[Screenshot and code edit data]

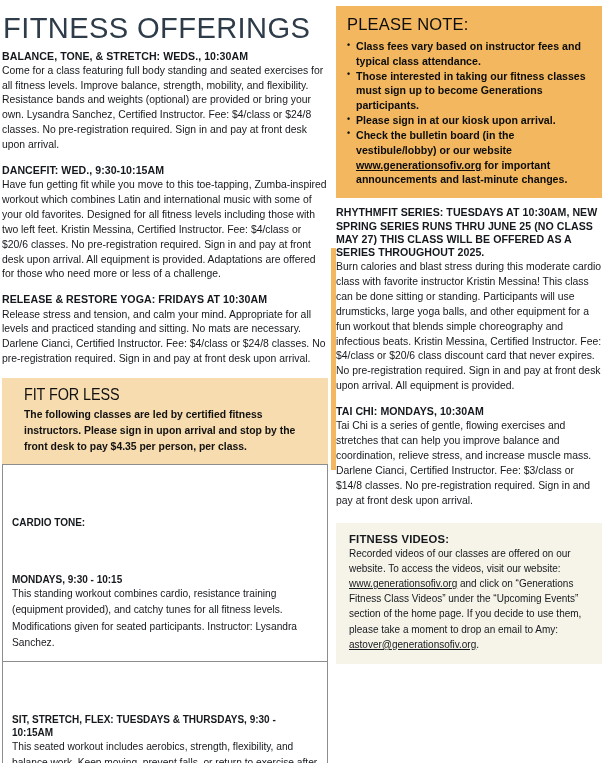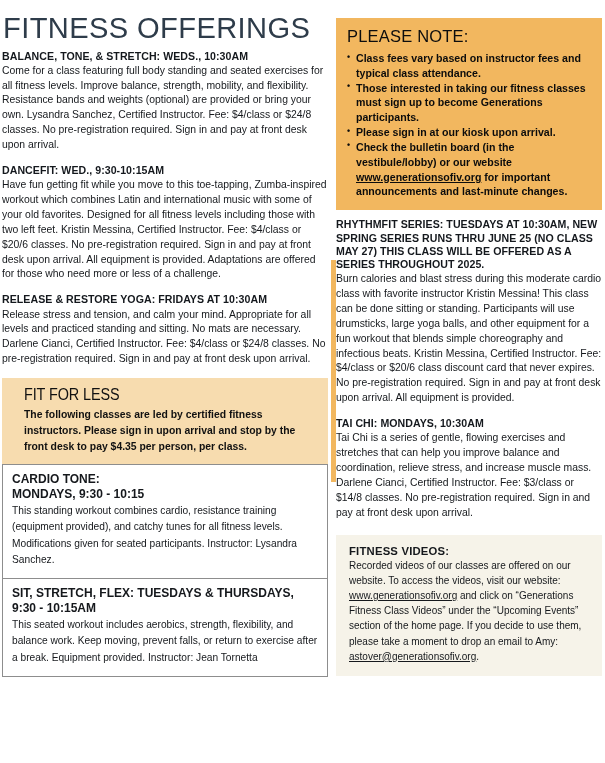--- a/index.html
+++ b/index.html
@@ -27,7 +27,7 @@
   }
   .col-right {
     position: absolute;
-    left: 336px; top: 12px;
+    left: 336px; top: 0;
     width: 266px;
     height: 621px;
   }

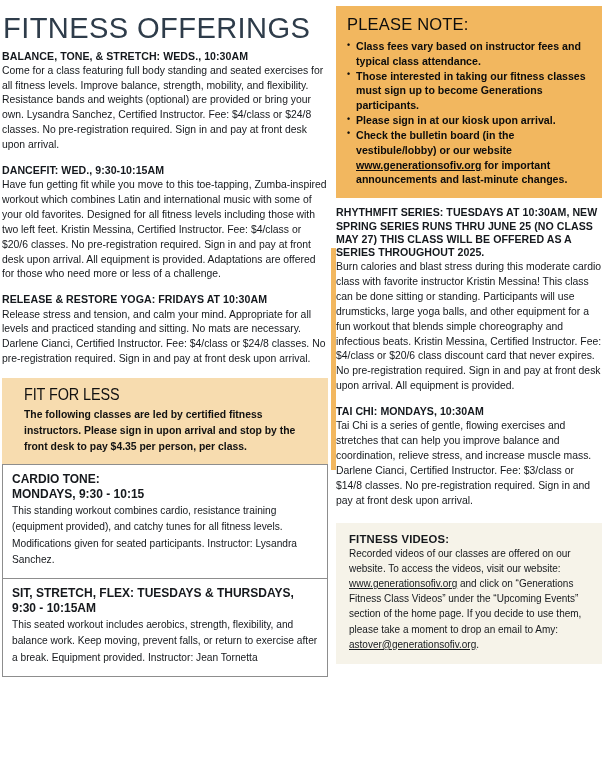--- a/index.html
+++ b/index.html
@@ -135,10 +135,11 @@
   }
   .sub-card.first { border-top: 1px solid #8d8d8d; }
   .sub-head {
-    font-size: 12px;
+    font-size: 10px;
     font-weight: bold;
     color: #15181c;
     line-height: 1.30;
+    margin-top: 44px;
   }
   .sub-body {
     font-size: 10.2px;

### Your instructions
Return every line above exactly, omitting images.

### Your solution
--- a/index.html
+++ b/index.html
@@ -27,7 +27,7 @@
   }
   .col-right {
     position: absolute;
-    left: 336px; top: 12px;
+    left: 336px; top: 0;
     width: 266px;
     height: 621px;
   }

--- a/index.html
+++ b/index.html
@@ -135,10 +135,11 @@
   }
   .sub-card.first { border-top: 1px solid #8d8d8d; }
   .sub-head {
-    font-size: 12px;
+    font-size: 10px;
     font-weight: bold;
     color: #15181c;
     line-height: 1.30;
+    margin-top: 44px;
   }
   .sub-body {
     font-size: 10.2px;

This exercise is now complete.